R Flashcards
In R’s lattice, makes plots show up Top-> Bottom,
Left -> Right?
…, as.table = TRUE
dplyr version of:
merge(x, y, all.x=T, all.y = T)
full_join(x, y)
with stringr, return the 1st match for a regex?
str_extract(str, regex)
with stringr, replace each vowel in x with “-“?
str_replace_all(x, “[aeiou]”, “-“)
with stringr, replace 1 with one and 2 with two in x?
str_replace_all(x, c(1 = “one”, 2 = “two))
with stringr, return all matches in a string for a regex?
str_extract_all(x, regex)
dplyr version of:
merge(x, y)
inner_join(x, y)
In R’s plot, set number size at tick marks?

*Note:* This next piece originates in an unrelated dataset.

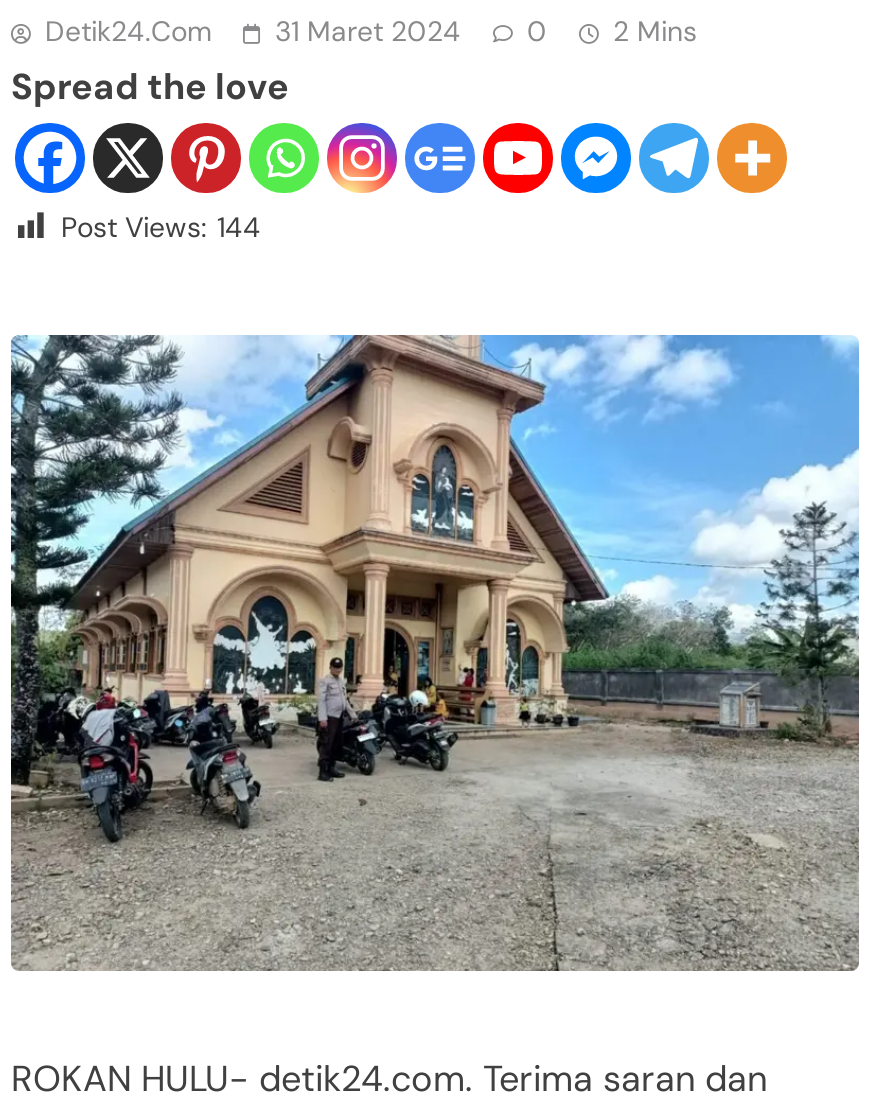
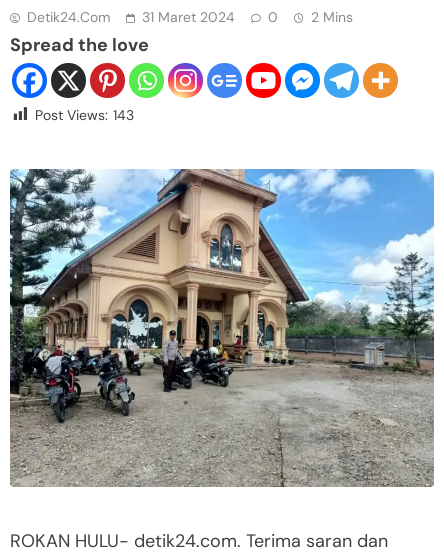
- Post Views: 144
+ Post Views: 143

plot(…, cex.axis = number)
do with join operation:
flights %>%
filter(dest %in% top_dest$dest)
flights %>%
semi_join(top_dest)
In R, after xaxt = “n”, add ticks for the years 2008 and 2016?
axis.Date(1,
at = c(as.Date(“1/1/2008”), as.Date(“1/1/2016”)),
label = c(“2008”, “2009”))
In R, set the outer margin to leave 2 lines for text on Top and add “Title” there?
par(oma = c(0, 0, 2, 0))
mtext(“title”, outer = T)
With stringr, treat na as string?
str_replace_na()
With stringr, turn myVec (a vector) into one long string with no spaces?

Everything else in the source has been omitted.